Tool For Tuesday: Make Sure Your Actions Match Your Words

Did you ever go out with someone who promised you roses every Friday, trips to Tahiti and you got bupkis instead? (Bupkis, FYI, is Yiddish for goat droppings and means nothing, zip, absolutely nada.)

If we want people to take us seriously – and more importantly, if we want to take ourselves seriously – then our actions have to match our words.

This applies to all our relationships. Early on with my kids, I used to make threats I couldn’t possibly carry out. (Like kick an eight-year-old son out of the house for good.) I’d threaten that unless they cleaned their room, they wouldn’t be able to watch TV until the year 2067. Being smarter than me, they soon figured out those threats were things I’d never do.

I realized that my kids didn’t take me seriously because my actions didn’t match my words.

We all know people who say they’ll do something and they’re as reliable as the weather in San Francisco. (Everyone quotes Mark Twain saying, “The coldest winter I ever spent was the summer in San Francisco,” but scholars haven’t been able to find the quote. And on snopes, the writer says it’s an example of treppenwitz, the wit of the stairway, the perfect comeback line you remember after you’ve already walked down the stairs. The website linked above calls it, “blinding flashes of intellect…Just a little too late.” (Check it out for fascinating analyses.

We have to be consistent in word and deed. As Malcolm Gladwell wrote in Blink, “When someone says, ‘I love you,’ we look into that person’s eyes to judge his or her sincerity.” That’s the first impression – the moment before the blink. After that, we have to judge them by their actions. If they say, “I love you,” every morning and then insult you every evening, we soon learn we can’t trust them. (And we shouldn’t fool ourselves into thinking that we can.)

For instance, I have a friend who always says she wants to get together with me but each time we make plans, she cancels or changes the time or squeezes me in on the way to somewhere else. (That’s called over-booking which is accepted in certain circles but which drives me crazy.) So I’ve learned to listen to her words and make a plan with her but always have a back-up plan in case she’s a no-show.

Do you have something you say you’re going to do but never get around to?

About dianabletter

Diana Rachel Bletter's latest book is The Loving Yourself Book for Women: A Practical Guide to Boost Self-Esteem, Heal Your Inner Child, and Celebrate the Woman You Are, an Amazon top-seller in several categories. A Loving Yourself Book for Tweens is forthcoming. Diana and her husband have six children and an unofficially-adopted daughter from Ethiopia. Her other books include The Invisible Thread: A Portrait of Jewish American Women (with photographs by Lori Grinker), shortlisted for a National Jewish Book Award. Her novel, A Remarkable Kindness, (HarperCollins) was published in 2015. She is the First Prize Winner of Moment Magazine's 2019 Fiction Contest.

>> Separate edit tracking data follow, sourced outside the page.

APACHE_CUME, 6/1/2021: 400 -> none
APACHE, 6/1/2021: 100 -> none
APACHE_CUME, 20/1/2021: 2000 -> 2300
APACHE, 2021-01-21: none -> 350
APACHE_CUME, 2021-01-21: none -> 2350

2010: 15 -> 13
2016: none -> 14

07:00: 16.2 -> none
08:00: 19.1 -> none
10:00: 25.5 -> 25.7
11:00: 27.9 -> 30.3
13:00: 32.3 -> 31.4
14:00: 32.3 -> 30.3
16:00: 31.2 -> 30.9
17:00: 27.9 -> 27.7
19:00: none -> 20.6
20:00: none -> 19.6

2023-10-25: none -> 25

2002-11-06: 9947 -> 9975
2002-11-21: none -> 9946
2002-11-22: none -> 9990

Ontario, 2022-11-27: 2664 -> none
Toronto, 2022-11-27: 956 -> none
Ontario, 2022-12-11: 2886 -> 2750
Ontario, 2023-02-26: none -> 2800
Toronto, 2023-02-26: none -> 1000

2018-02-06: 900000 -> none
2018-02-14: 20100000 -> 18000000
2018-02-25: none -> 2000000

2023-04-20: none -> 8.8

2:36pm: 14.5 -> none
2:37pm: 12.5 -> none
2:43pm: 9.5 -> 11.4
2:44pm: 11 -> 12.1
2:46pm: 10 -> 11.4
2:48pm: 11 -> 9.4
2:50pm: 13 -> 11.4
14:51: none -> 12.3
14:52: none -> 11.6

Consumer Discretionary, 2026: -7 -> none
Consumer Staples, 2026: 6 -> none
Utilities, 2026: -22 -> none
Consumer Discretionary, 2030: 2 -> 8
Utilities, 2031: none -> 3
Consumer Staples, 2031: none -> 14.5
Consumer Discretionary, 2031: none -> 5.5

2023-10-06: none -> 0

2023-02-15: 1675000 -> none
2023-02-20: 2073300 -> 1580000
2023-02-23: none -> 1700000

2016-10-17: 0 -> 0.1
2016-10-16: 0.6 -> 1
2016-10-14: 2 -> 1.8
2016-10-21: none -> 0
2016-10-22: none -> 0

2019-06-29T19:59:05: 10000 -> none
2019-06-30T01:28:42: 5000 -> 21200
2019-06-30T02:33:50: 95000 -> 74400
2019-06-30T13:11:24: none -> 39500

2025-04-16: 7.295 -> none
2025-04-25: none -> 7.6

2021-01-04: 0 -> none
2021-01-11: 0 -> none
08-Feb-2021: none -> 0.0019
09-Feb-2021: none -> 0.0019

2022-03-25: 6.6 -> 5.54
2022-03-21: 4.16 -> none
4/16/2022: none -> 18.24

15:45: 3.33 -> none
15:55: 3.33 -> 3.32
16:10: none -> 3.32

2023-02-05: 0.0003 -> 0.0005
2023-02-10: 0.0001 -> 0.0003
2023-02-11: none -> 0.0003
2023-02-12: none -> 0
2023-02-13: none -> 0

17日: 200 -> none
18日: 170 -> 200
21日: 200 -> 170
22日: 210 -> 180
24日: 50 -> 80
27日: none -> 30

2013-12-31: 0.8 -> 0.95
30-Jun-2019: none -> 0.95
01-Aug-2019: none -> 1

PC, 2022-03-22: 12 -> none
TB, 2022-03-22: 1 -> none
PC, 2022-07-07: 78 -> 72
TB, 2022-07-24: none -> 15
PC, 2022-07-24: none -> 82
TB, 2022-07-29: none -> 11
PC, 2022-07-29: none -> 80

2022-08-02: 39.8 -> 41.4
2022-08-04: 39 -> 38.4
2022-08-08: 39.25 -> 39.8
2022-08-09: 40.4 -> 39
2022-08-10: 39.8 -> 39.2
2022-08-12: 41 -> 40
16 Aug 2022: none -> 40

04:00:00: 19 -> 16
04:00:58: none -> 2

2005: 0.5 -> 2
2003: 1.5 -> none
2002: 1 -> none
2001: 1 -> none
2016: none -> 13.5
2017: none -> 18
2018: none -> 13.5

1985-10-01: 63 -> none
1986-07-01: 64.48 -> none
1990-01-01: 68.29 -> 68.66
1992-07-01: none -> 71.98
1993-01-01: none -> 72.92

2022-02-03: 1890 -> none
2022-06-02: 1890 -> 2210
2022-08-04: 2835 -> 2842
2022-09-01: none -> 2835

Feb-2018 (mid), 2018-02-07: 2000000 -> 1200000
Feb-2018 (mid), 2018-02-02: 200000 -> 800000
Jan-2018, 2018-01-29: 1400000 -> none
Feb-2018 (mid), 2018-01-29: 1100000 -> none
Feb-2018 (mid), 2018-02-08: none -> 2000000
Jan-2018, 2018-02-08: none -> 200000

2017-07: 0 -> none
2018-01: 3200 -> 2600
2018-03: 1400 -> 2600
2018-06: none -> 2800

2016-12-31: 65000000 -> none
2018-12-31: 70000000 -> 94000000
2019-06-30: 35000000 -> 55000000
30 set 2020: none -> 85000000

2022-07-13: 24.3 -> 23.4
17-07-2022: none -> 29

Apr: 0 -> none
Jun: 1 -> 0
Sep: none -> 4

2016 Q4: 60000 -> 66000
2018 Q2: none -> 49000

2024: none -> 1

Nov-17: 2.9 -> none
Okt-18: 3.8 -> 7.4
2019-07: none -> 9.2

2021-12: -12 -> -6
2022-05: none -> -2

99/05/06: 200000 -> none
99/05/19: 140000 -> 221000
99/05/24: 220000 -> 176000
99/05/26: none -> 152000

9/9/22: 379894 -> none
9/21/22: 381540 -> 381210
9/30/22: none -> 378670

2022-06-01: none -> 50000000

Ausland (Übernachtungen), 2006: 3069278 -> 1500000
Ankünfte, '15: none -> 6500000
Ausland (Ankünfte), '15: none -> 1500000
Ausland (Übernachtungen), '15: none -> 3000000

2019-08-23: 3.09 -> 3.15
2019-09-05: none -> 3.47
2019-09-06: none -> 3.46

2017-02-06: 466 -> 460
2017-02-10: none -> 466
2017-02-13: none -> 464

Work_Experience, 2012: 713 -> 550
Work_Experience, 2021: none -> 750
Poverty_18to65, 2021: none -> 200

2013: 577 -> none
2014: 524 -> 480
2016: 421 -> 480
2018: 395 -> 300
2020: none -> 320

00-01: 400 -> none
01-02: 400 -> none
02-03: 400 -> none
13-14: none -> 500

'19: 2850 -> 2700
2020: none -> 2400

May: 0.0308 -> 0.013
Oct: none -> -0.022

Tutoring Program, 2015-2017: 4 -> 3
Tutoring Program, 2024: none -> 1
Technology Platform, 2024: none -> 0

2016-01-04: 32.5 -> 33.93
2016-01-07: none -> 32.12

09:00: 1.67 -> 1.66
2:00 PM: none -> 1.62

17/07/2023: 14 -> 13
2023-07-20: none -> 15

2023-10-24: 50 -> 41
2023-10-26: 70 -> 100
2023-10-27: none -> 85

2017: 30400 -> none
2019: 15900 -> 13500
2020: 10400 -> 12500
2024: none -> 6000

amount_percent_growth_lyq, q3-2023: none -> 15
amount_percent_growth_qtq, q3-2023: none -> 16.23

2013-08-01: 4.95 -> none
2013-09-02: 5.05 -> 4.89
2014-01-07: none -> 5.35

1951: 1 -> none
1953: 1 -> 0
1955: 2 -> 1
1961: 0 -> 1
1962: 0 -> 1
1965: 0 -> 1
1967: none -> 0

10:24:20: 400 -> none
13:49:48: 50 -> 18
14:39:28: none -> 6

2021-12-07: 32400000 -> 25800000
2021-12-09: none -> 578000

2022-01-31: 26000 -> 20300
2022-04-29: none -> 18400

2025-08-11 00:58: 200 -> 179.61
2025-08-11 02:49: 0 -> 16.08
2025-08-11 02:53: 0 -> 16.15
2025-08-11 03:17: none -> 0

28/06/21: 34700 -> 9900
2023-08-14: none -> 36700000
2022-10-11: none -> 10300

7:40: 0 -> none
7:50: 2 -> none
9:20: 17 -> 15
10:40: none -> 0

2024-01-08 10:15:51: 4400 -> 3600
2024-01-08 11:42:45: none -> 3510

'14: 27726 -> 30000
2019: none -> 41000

Her work has appeared in The New York Times, The Wall Street Journal, Commentary, tabletmag, Glamour, The Forward, The North American Review, Times of Israel, and is a reporter for Israel21C, and many other publications. She is a member of the local hevra kadisha, the burial circle, and a Muslim-Jewish-Christian-Druze women's group in the nearby town of Akko. Oh, yes, she likes learning languages (up to 7), snowboarding and climbing trees.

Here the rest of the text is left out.